Best of all, he is a whiskey enthusiast.
“Photo by Cristina Arrigoni”
That One Night With Lemmy…
It’s an obvious place to start, talking about his journey into whiskey. Though, his path is not quite what you’d expect from a legendary thrash metal rhythm guitarist. Like many of us, it begins in his teenage years. However, he takes a much longer and, arguably tougher, path to achieve his current level of whiskey knowledge and experience. At the same time, there aren’t many people on the planet who can say that they were able to learn from two different legends.
His early misadventures played a role in giving him the focus and presence of mind to guide Anthrax down the path of success. Even with the stature of his own band, he’s still a fan like many of us. It’s not hard to understand why he treasures the memory of having a drink with one of his heroes, even if it did end the way that it did.
Chad Cadden - So let me start off by, some people say rap metal should never mix, but we know your stance on that. Whiskey and music go hand in hand. Tell us a little bit about your journey into whiskey.

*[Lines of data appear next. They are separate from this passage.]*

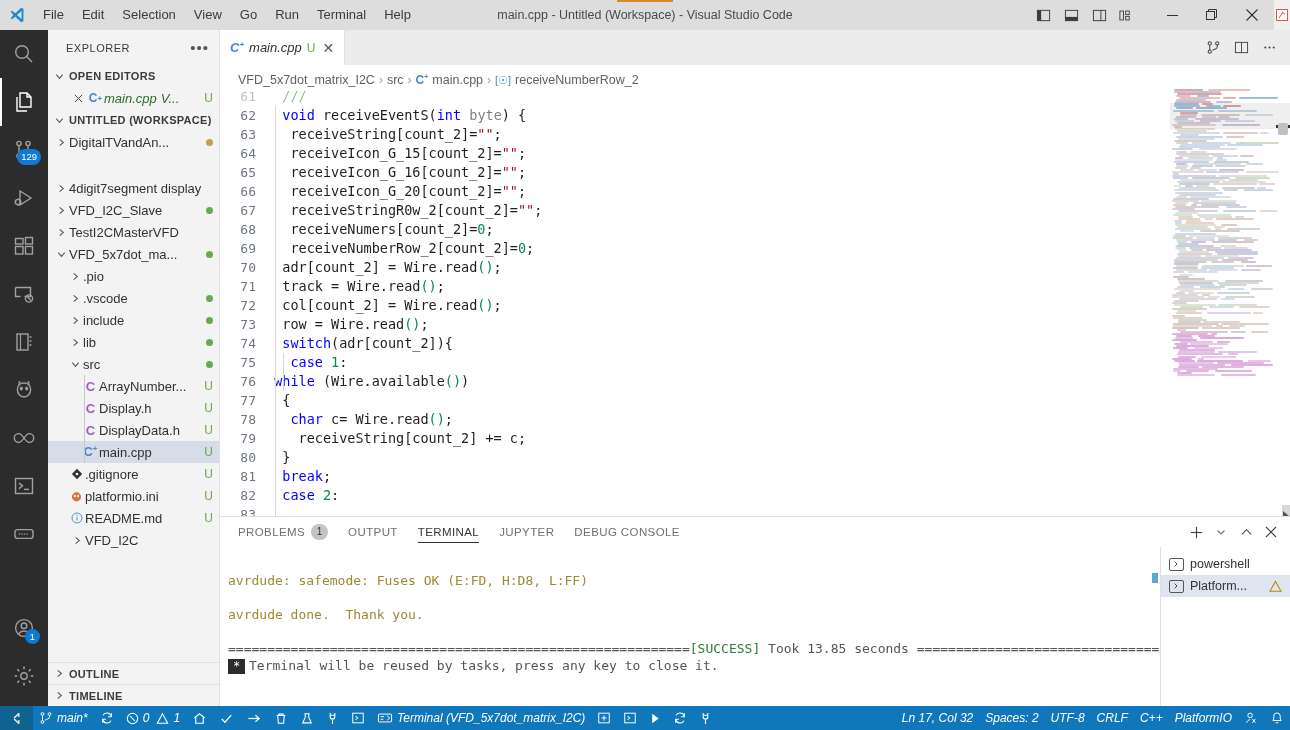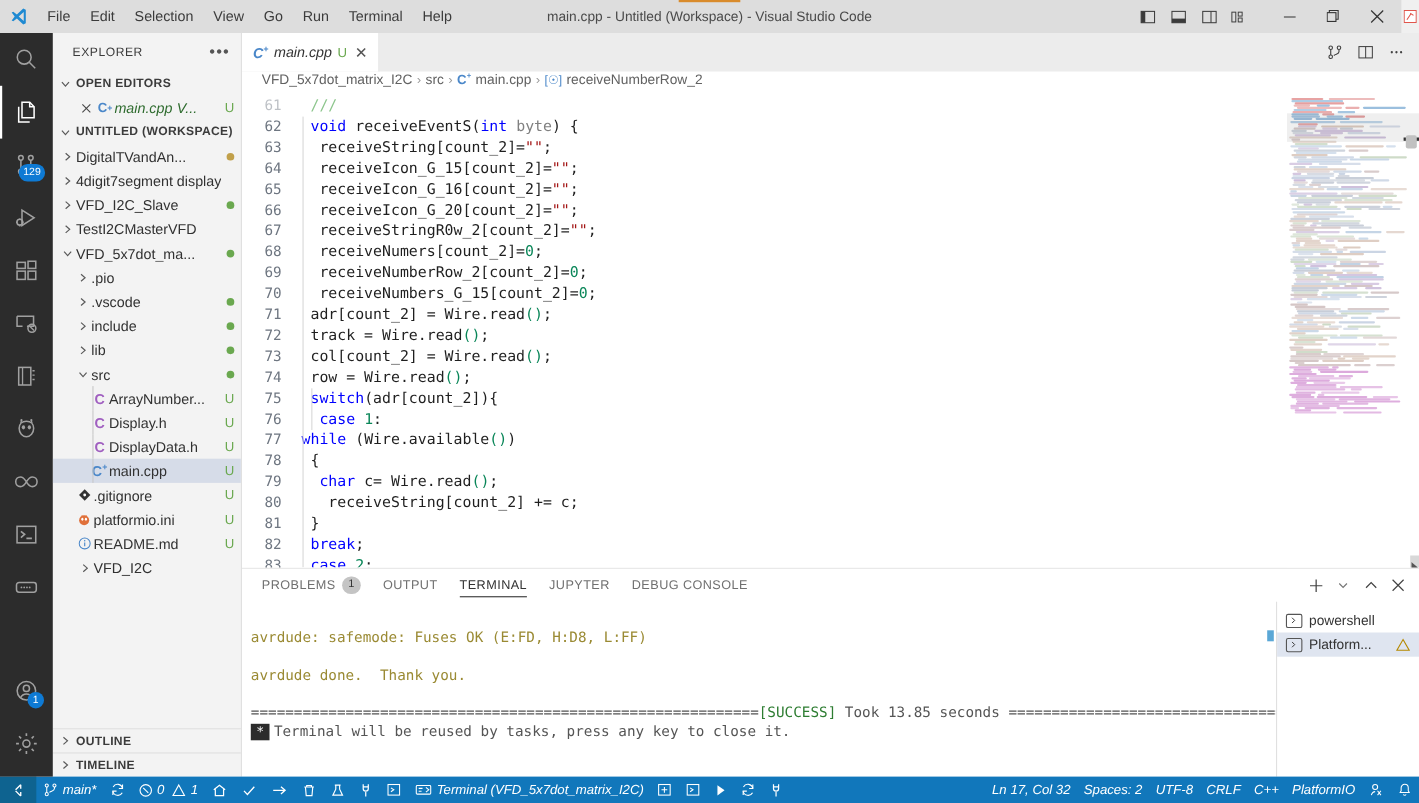"VFD_5x7dot_matrix_I2C" .breadcrumb { align-items: flex-start -> flex-end }
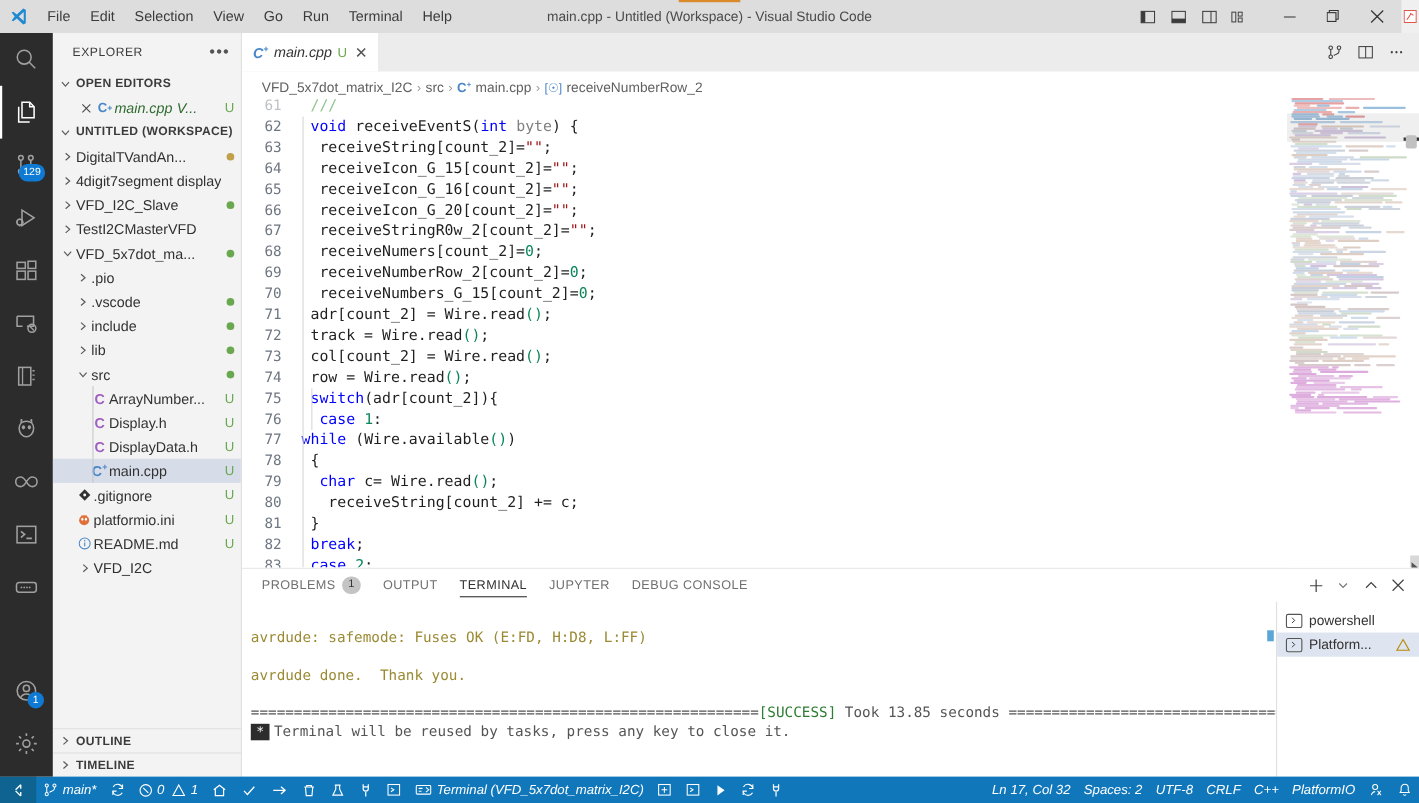"4digit7segment display" div.row { margin-top: none -> 24px }
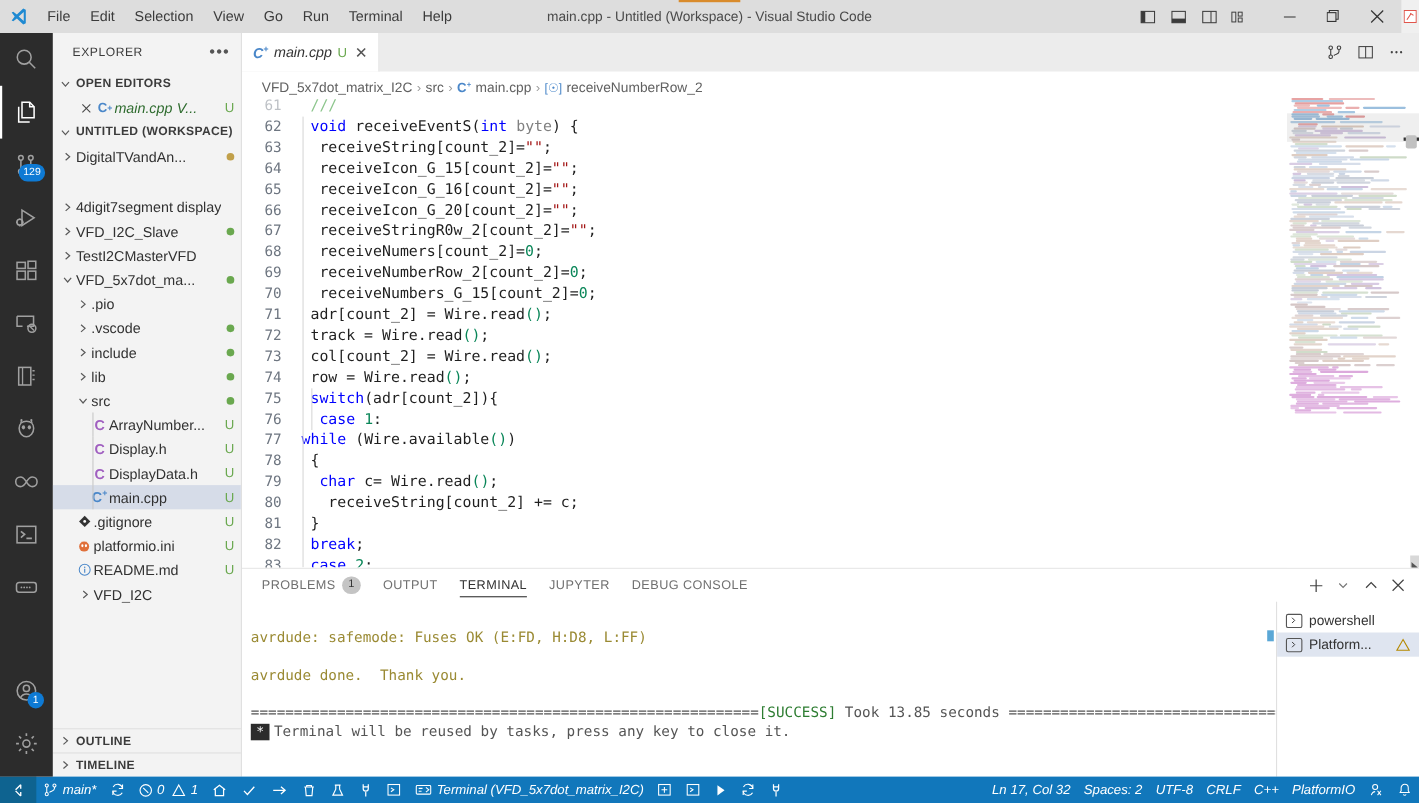"receiveNumbers_G_15[count_2]=0;" div.cl { html: <div><span> receiveNumbers_G_15[count_2]=</span><span>0</span><span>;</span></div> -> none }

Scott Ian - My journey into whiskey. Well, it definitely wasn't the normal path of finding out about booze. Like most kids, I certainly experimented when I was a youngster, whether it was trying to get older kids to buy us beer, or stuff like that. My journey was a different one because on my 18th birthday (back in 1981), the drinking age in New York was 18, and obviously I drank already before that. I had a fake I.D., and we would sneak into the McSorley's Ale house when I was 16. But I got so sick drinking cheap vodka when I was around 18 years old that I didn't drink hardly anything (not even a beer) for years after that. It was kind of good timing for me because it was the formative years of the band, which started in the summer of ‘81. All those early years of Anthrax, I was sober because the smell of any type of alcohol would turn my stomach. It wasn't until years later that I even slowly started getting back on the horse, and then I'd be able to drink beer again. In my late 20s or early 30s, I got introduced to drinking good wine, and whiskey even later. I didn't start drinking whiskey until I was 33 years old, because of another bad experience. But anyway, in ‘85 I was in London and I bumped into Lemmy in a bar, and he was my hero. I was wearing a Motorhead sweatshirt when I walked into this bar and there's Lemmy, and I finally got up the nerve to go talk to him. This is at the point in my life where I wasn't drinking; I was sober. I walked up and offered to buy Lemmy a drink and he said to me, ‘No, you're in my town, I'll buy you a drink.’ I didn't know how to answer the question ‘What are you having?’ I didn't know even what to say. I made the mistake of saying, ‘I'll have what you're having.’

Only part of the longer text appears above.